IPFS Metrics & KPIs

yiannis · March 16, 2023, 8:02pm

Here’s an update on the set of KPIs we’re leaning towards, after discussing with several people and teams. Feel free to add or contribute further to the discussion.

Timeline

Decide on final KPIs on 24th March (1 week from today)
Start reporting the majority of those by the first week of April
Present and get further feedback at IPFS Thing 2023 (15th-19th April)
Revise and finalise in May.

KPIs we’re leaning towards

Network Size & Stability

Overall number of unique peers seen in the network (currently by bootstrapper + preload nodes)
- Unique number of DHT Server nodes
  - PeerIDs and Unique IP Addresses seen
- Unique number of DHT Client nodes
- Stability of DHT Server nodes
  - Classification:
    - Online: > 80% of time seen online.
    - Mostly Online: 40% < x < 80% of time seen online
    - Mostly Offline: 10% < x < 40% of time seen online
    - Offline: < 10% of time seen online.

Performance

DHT Latency - random content
- Publication Latency: Time to PUT/Provide
- Lookup Latency: Time to First Provider Record
Fetch Latency
- Time to First Byte (TTFB)
- Time to Last Byte (TTLB)
e2e Latency:
- Sum of DHT Latency + Fetch Latency
e2e Error Rate
- Percentage of requests for which delivery of content failed
- Report on the “leg” of the process that things failed, e.g., Provider Record Discovery failure vs content fetch failure
Website Load Latency
- Latency to load sample websites through browser (using PL websites for now)
Some or all of the above needs to be executed for both long-running nodes, but also short-running nodes

Traffic

Number of requests to the public, PL-operated IPFS Gateways
Number of requests to specific vantage points we control through Bitswap and through the DHT.
Number of provider records published to the network
Number of unique CIDs seen through the Gateways

Abnormalities (could also be Health)

Examples include:

Increased number of rotating PeerIDs
Unusually high *-latency
Increased number of unresponsive nodes, or errors (as reported at: https://github.com/protocol/network-measurements/tree/master/reports/2023/calendar-week-10/ipfs#errors)
Increased number of nodes from some geographic location, or from one ASN/ISP.

We should define alert levels for each one of these.
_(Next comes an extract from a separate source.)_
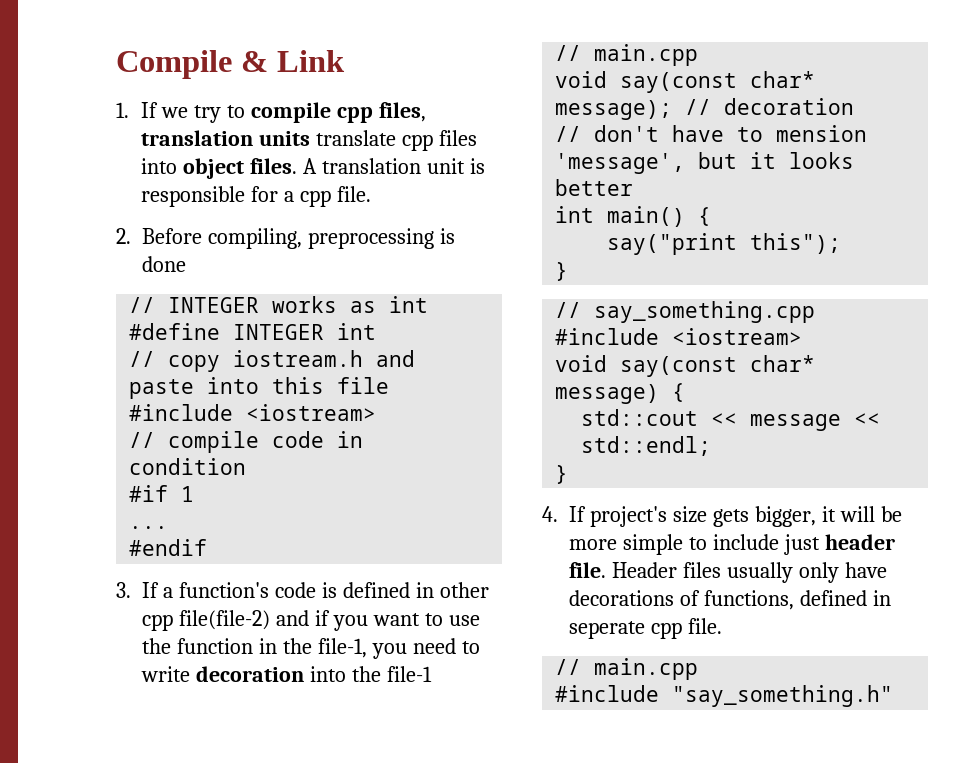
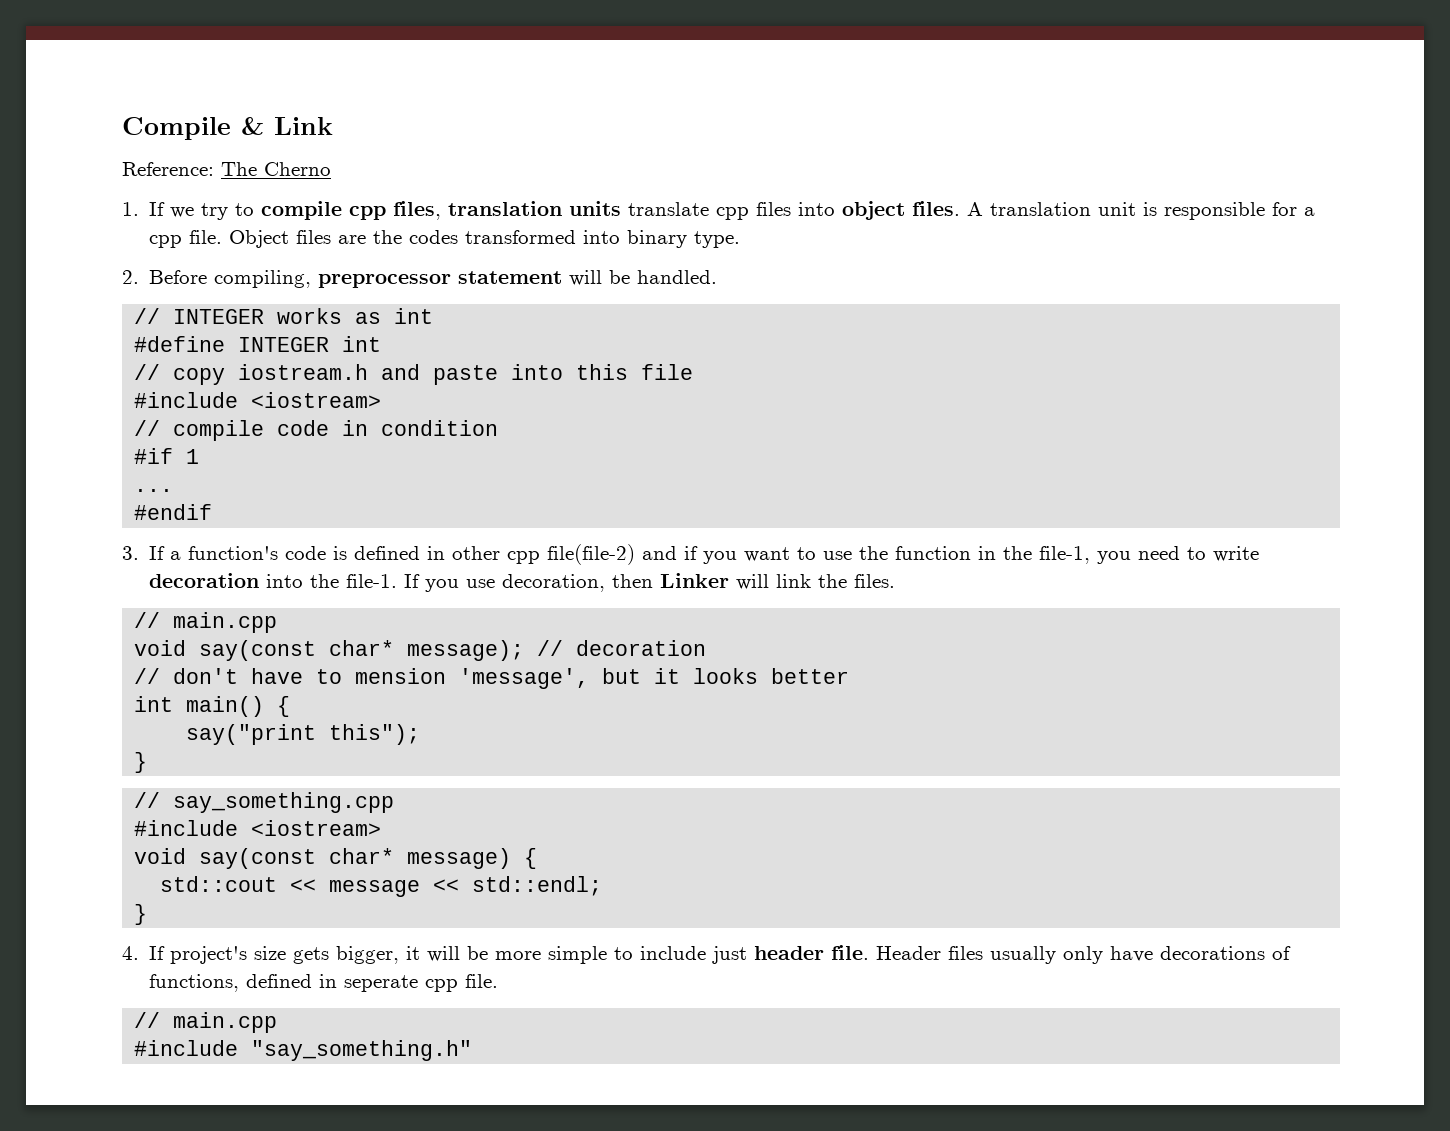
(345, 61) none -> [122,162,331,176] // Reference: The Cherno
[116,228,455,249] [142,256,186,272] // 2. Before compiling, preprocessing is done -> [229,230,741,248] [122,270,718,288] Object files are the codes transformed into binary type. // 2. Before compiling, preprocessor statement will be handled.
[386,666,432,682] file-1 -> [346,573,896,592] file-1. If you use decoration, then Linker will link the files.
For instance:

Good Health. No abnormalities.
Functioning Normally. E.g., in case of increased number of Rotated PeerIDs
Concerning Signs/Investigation Needed. E.g., increased number of nodes from a particular geographic location
Red Alert: Increased number of unresponsive nodes. Performance disrupted.

Developer Activity

[More to be added by @lidel and @guseggert]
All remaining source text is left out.